*Records provided*:
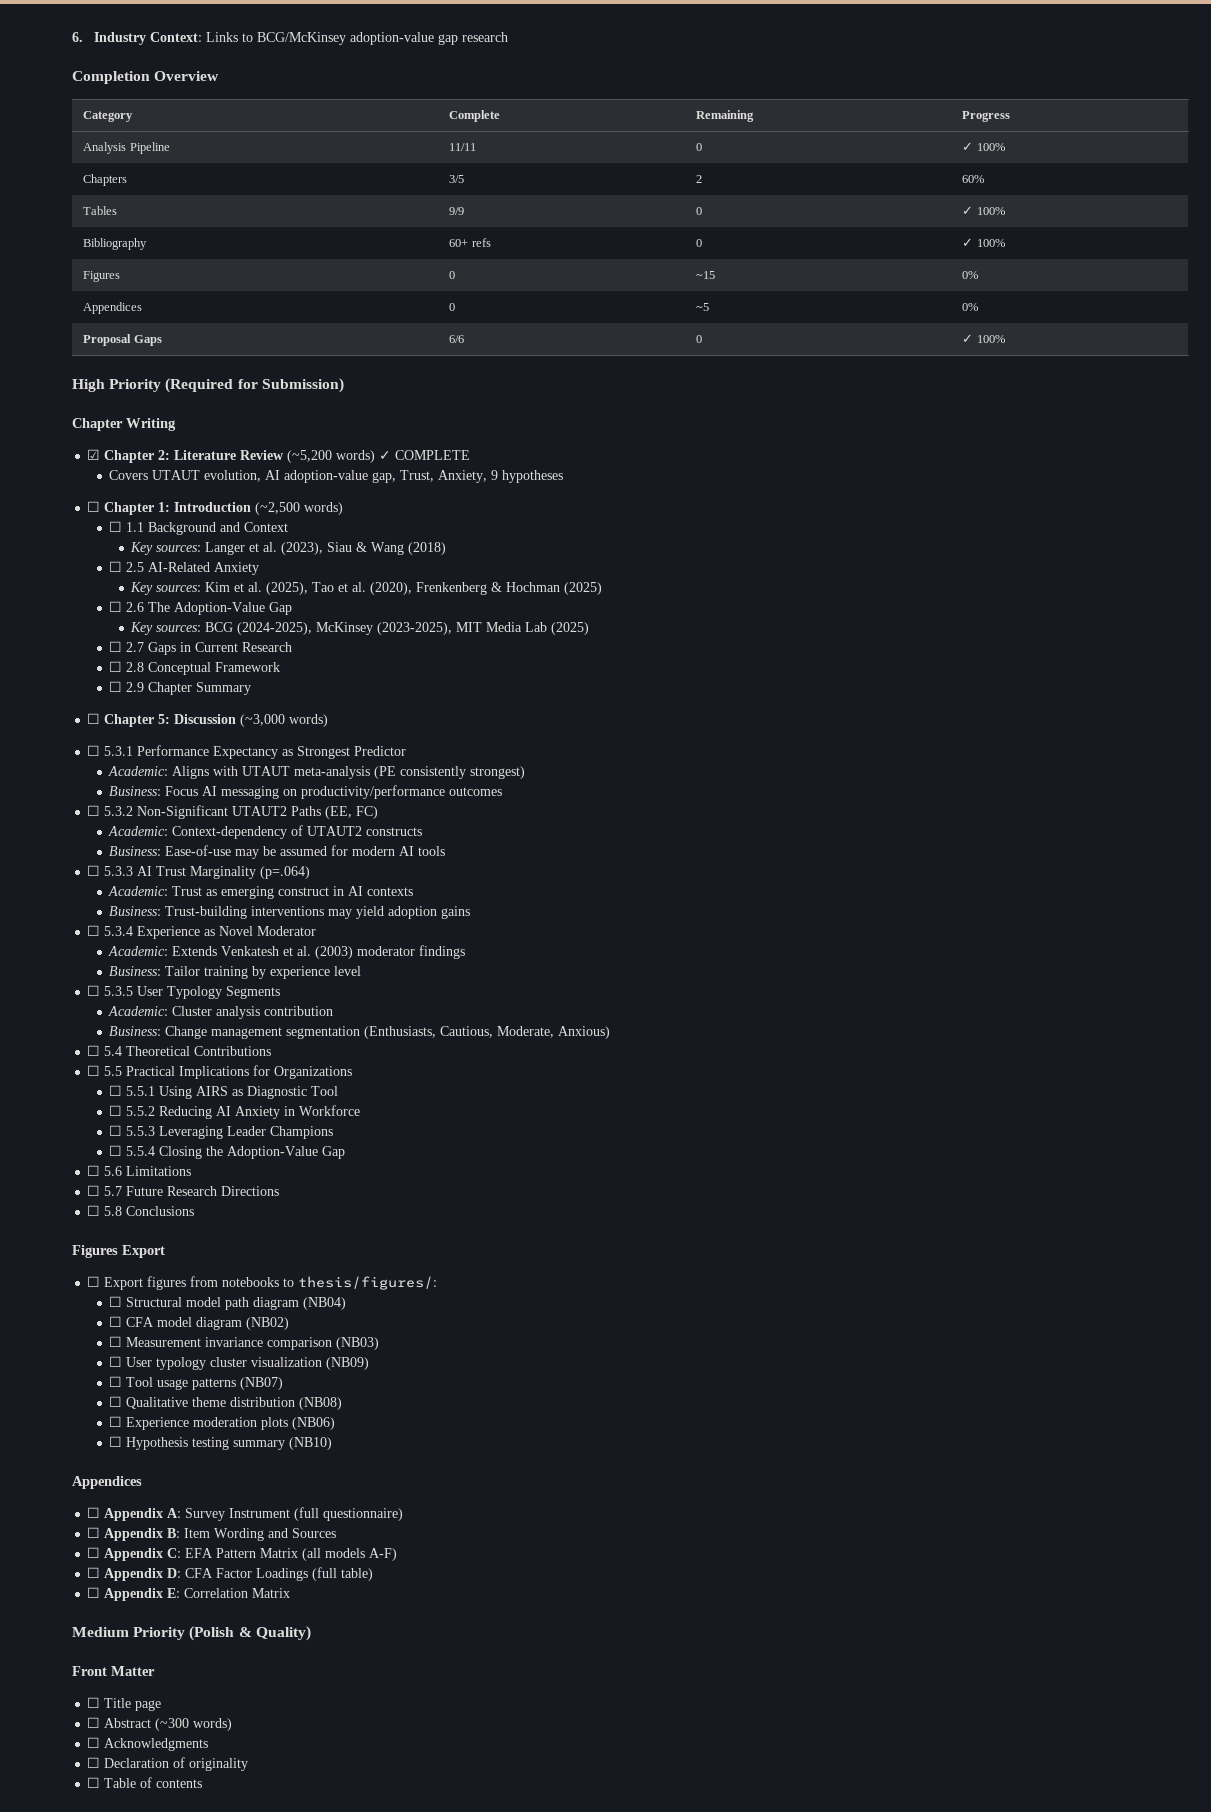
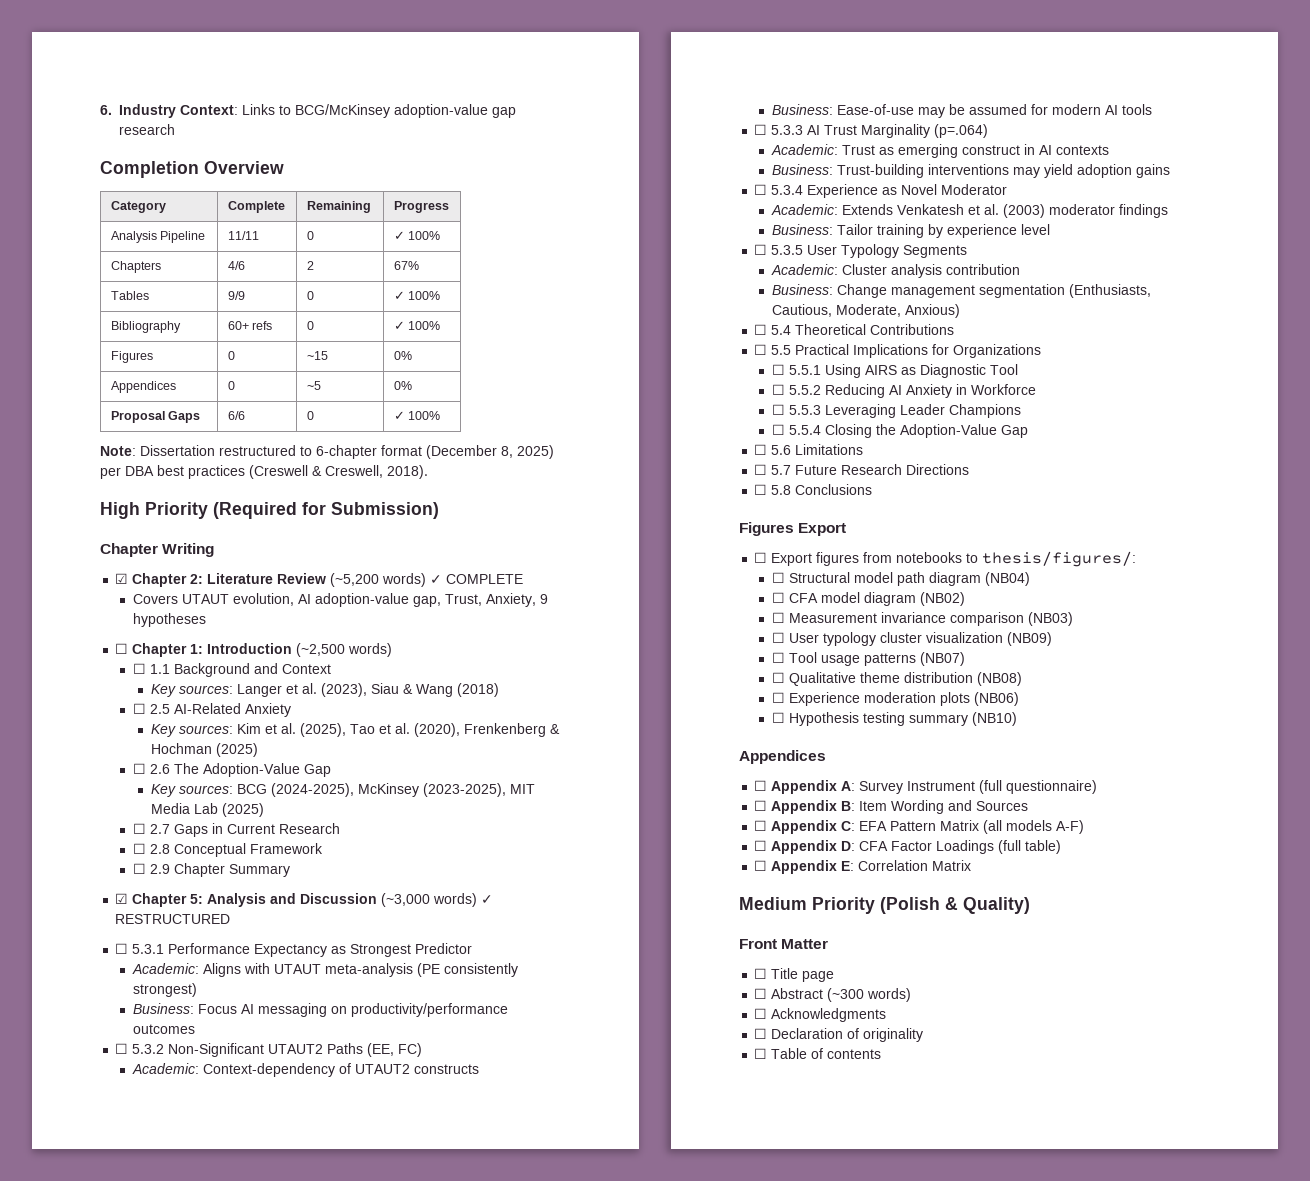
- Chapters | 3/5 | 2 | 60%
+ Chapters | 4/6 | 2 | 67%
+ Note: Dissertation restructured to 6-chapter format (December 8, 2025) per DBA best practices (Creswell & Creswell, 2018).
- ☐ Chapter 5: Discussion (~3,000 words)
+ ☑ Chapter 5: Analysis and Discussion (~3,000 words) ✓ RESTRUCTURED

*Description of the task*: Begin with the line that holds "- ☐ Chapter 5: Discussion (~3,000 words)" and write out each line from there to the end of the material, exactly as it stands. Include nothing else.

*Answer to this exercise*:
- ☐ Chapter 5: Discussion (~3,000 words)
+ ☑ Chapter 5: Analysis and Discussion (~3,000 words) ✓ RESTRUCTURED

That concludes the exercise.